Change detection data
▶

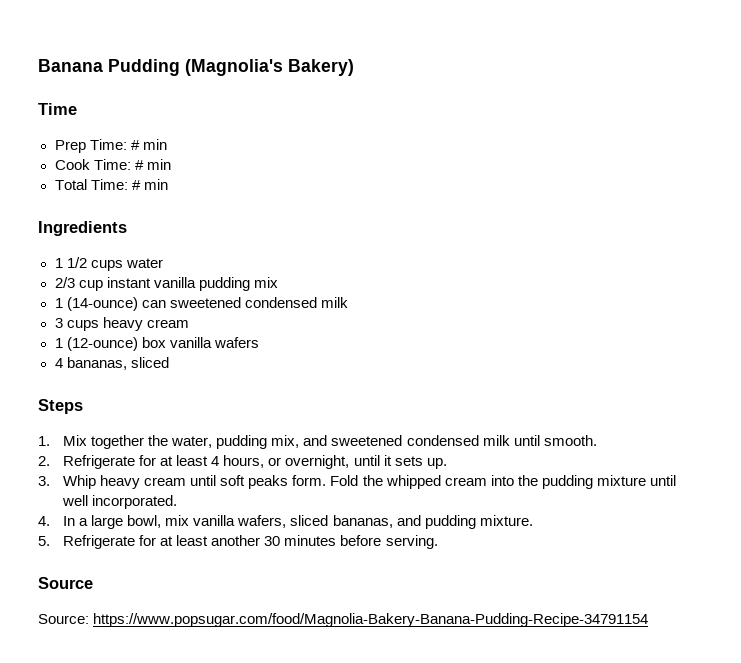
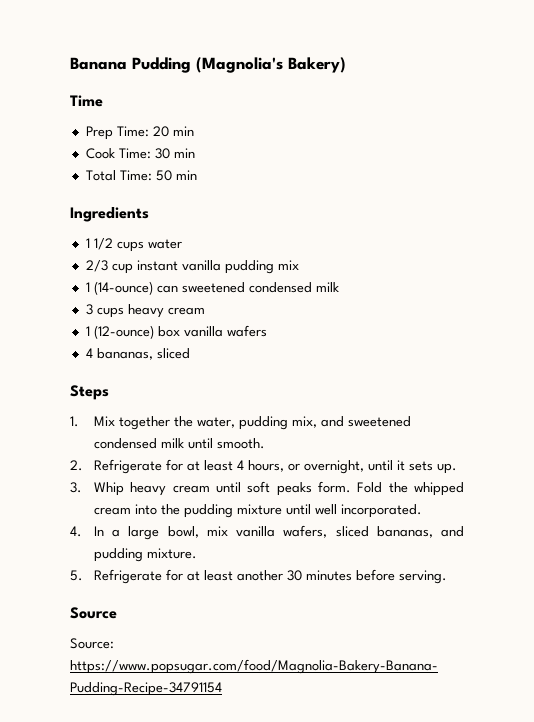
[130,140,140,150] # -> [152,126,169,137] 20
[134,160,144,170] # -> [154,148,170,159] 30
[131,180,141,190] # -> [155,170,172,181] 50

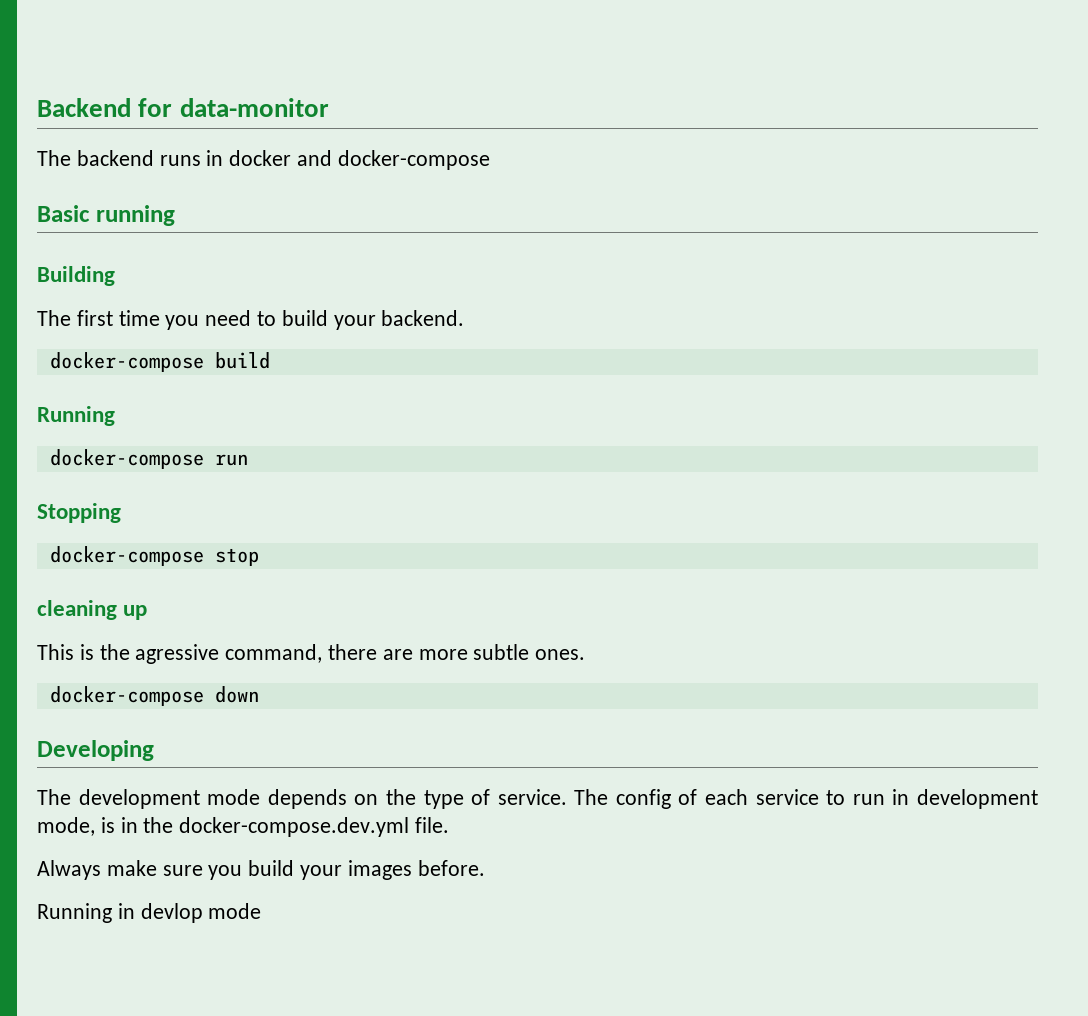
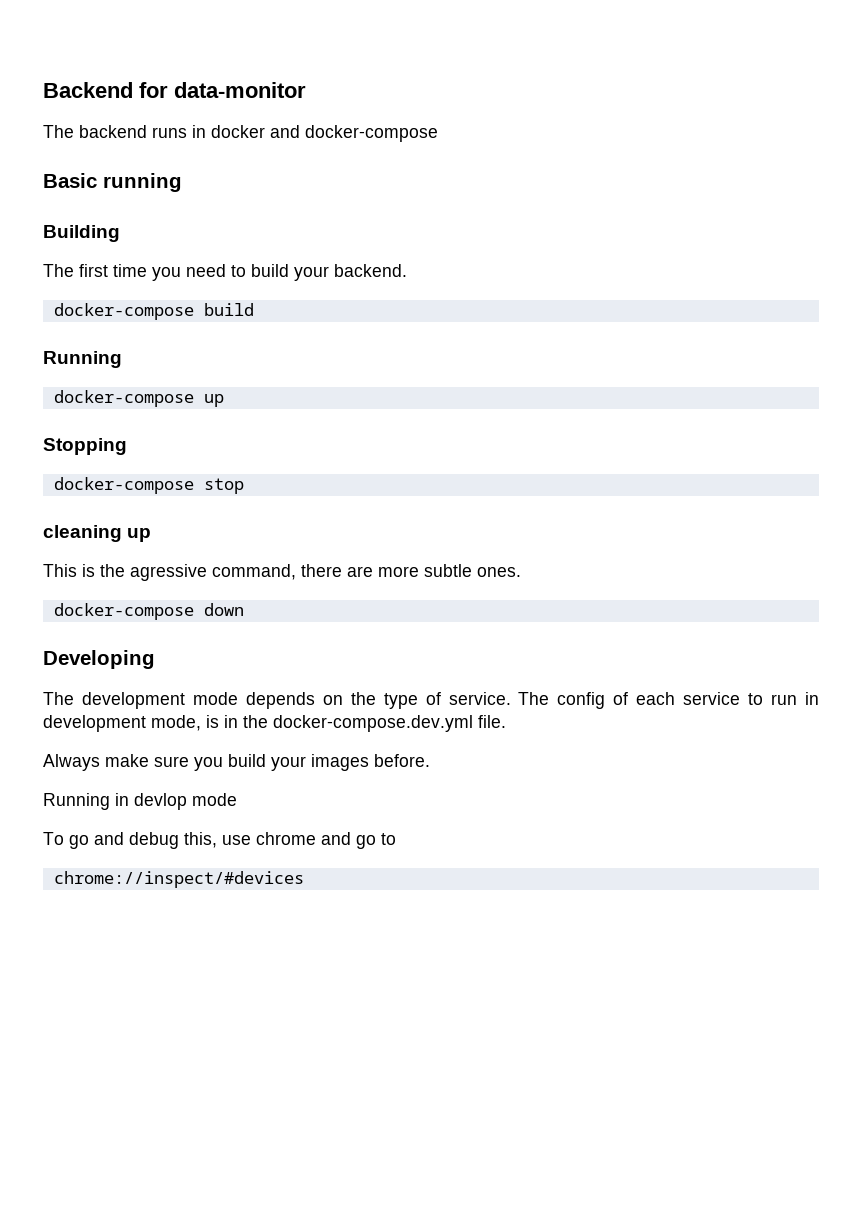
[214,454,248,466] run -> [203,394,224,407] up
(262, 911) none -> [43,832,396,849] [53,871,304,888] // To go and debug this, use chrome and go to // chrome://inspect/#devices

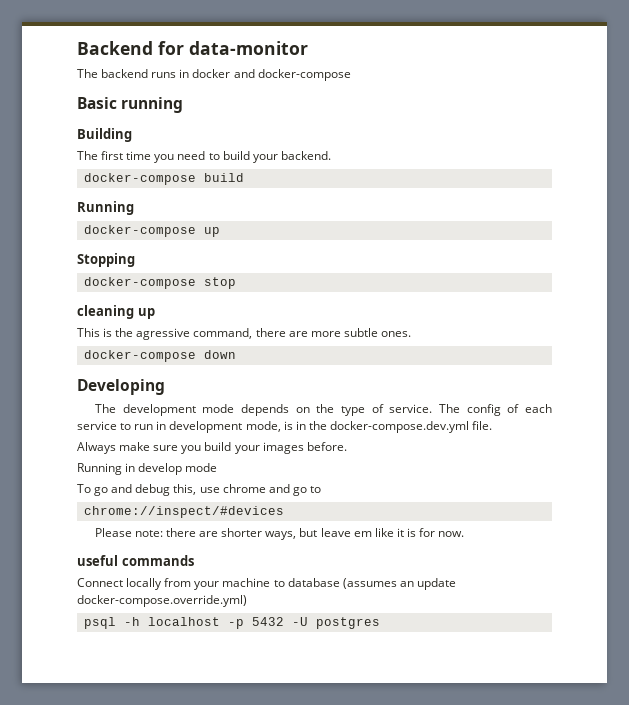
[134,793,187,810] devlop -> [138,463,183,475] develop
(304, 879) none -> [94,528,465,540] [77,555,194,566] [77,578,456,590] [77,595,247,607] [83,617,380,629] // Please note: there are shorter ways, but leave em like it is for now. // useful commands // Connect locally from your machine to database (assumes an update docker-compose.override.yml) // psql -h localhost -p 5432 -U postgres

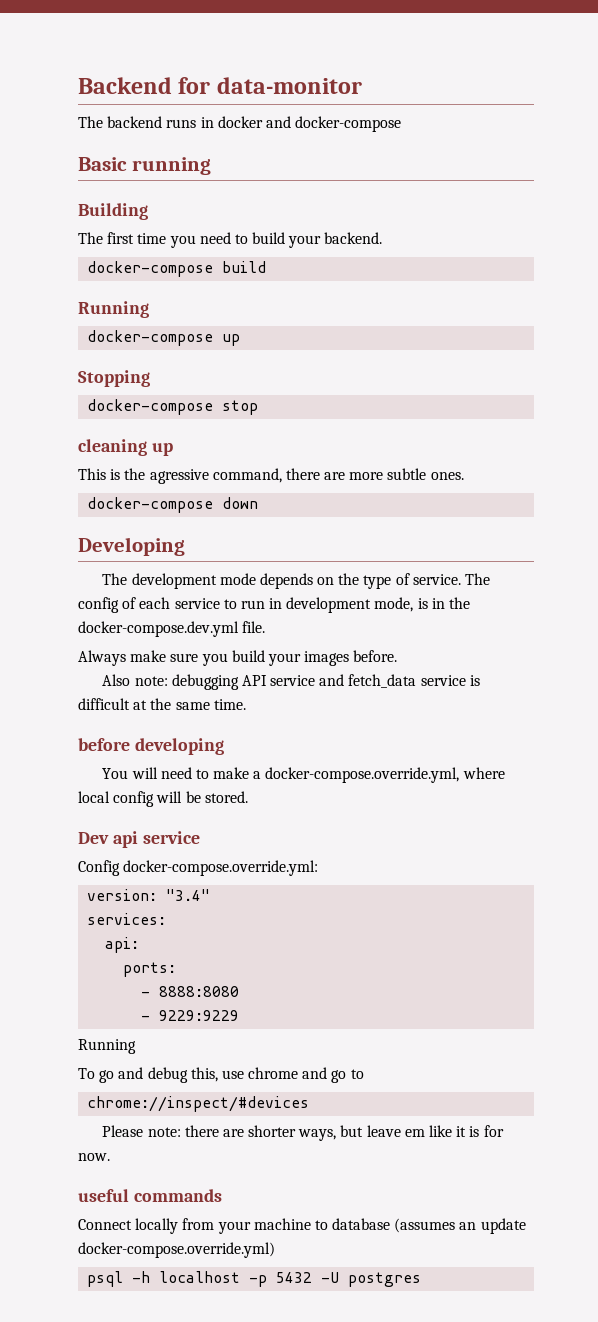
[77,463,218,475] Running in develop mode -> [102,674,480,690] [78,698,246,710] [78,738,224,755] [102,767,505,783] [78,791,248,807] [78,831,200,848] [78,860,319,876] [87,889,211,901] [87,913,167,925] [105,937,140,953] [123,962,177,977] [141,986,240,997] [141,1010,240,1021] [78,1039,136,1054] Also note: debugging API service and fetch_data service is difficult at the same time. // before developing // You will need to make a docker-compose.override.yml, where local config will be stored. // Dev api service // Config docker-compose.override.yml: // version: "3.4" // services: // api: // ports: // - 8888:8080 // - 9229:9229 // Running

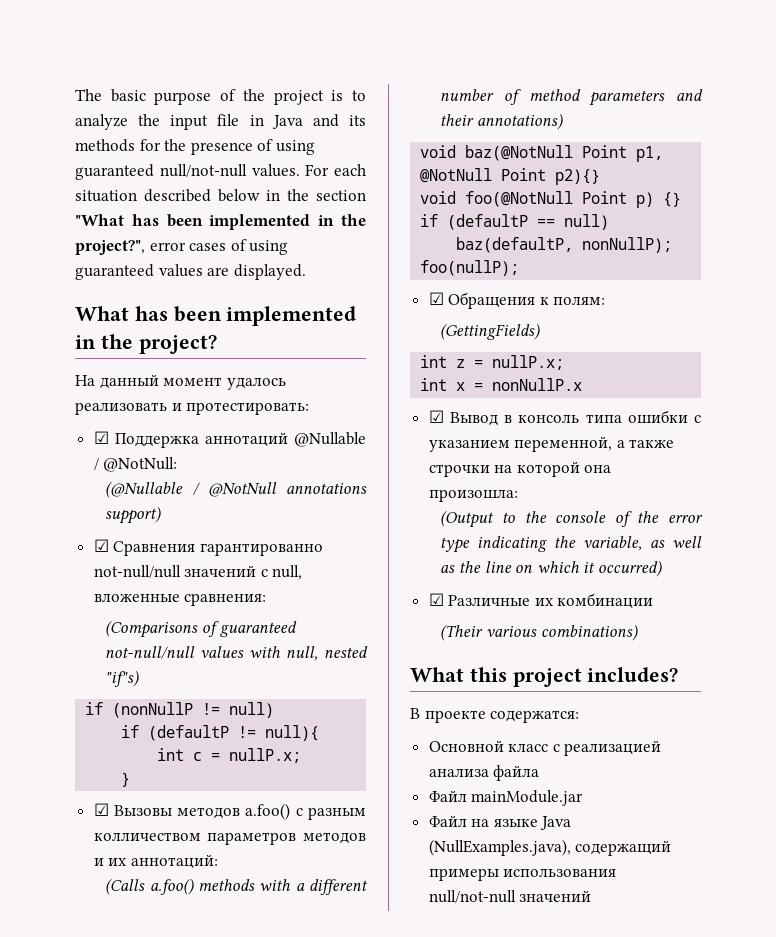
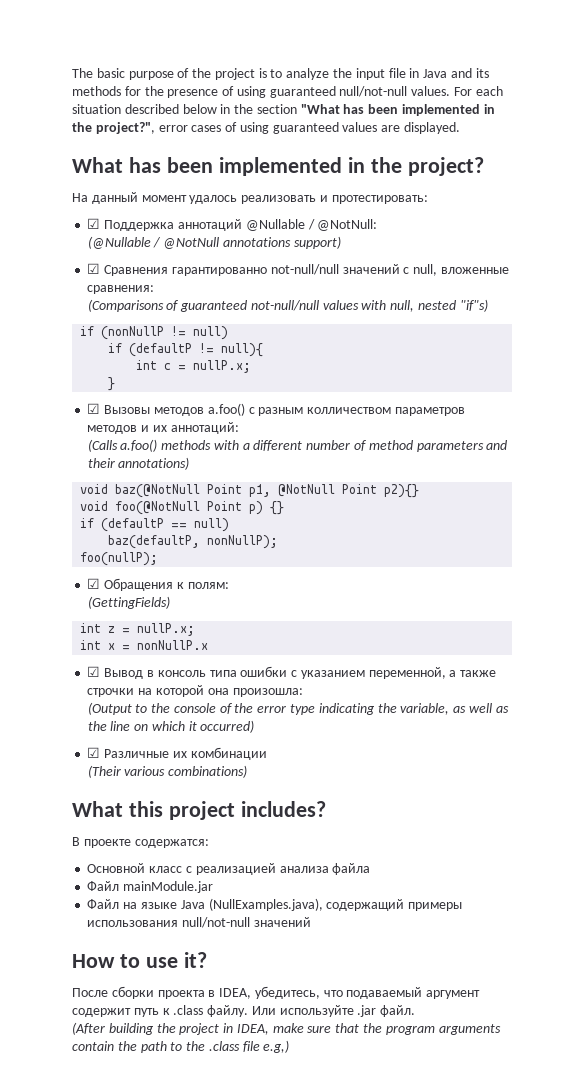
(592, 896) none -> [72,952,207,968] [72,986,481,999] [72,1005,416,1017] [72,1022,501,1035] [72,1040,290,1053] // How to use it? // После сборки проекта в IDEA, убедитесь, что подаваемый аргумент содержит путь к .class файлу. Или используйте .jar файл. // (After building the project in IDEA, make sure that the program arguments contain the path to the .class file e.g,)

◀

*YOUR OBJECTIVE*
Leaving each picture behind, please give again exactly the lines above from the one with "[214,454,248,466] run -> [203,394,224,407] up" through the one with "[77,463,218,475] Running in", both included, and no others.

*ANSWER BELOW*
[214,454,248,466] run -> [203,394,224,407] up
(262, 911) none -> [43,832,396,849] [53,871,304,888] // To go and debug this, use chrome and go to // chrome://inspect/#devices

[134,793,187,810] devlop -> [138,463,183,475] develop
(304, 879) none -> [94,528,465,540] [77,555,194,566] [77,578,456,590] [77,595,247,607] [83,617,380,629] // Please note: there are shorter ways, but leave em like it is for now. // useful commands // Connect locally from your machine to database (assumes an update docker-compose.override.yml) // psql -h localhost -p 5432 -U postgres

[77,463,218,475] Running in develop mode -> [102,674,480,690] [78,698,246,710] [78,738,224,755] [102,767,505,783] [78,791,248,807] [78,831,200,848] [78,860,319,876] [87,889,211,901] [87,913,167,925] [105,937,140,953] [123,962,177,977] [141,986,240,997] [141,1010,240,1021] [78,1039,136,1054] Also note: debugging API service and fetch_data service is difficult at the same time. // before developing // You will need to make a docker-compose.override.yml, where local config will be stored. // Dev api service // Config docker-compose.override.yml: // version: "3.4" // services: // api: // ports: // - 8888:8080 // - 9229:9229 // Running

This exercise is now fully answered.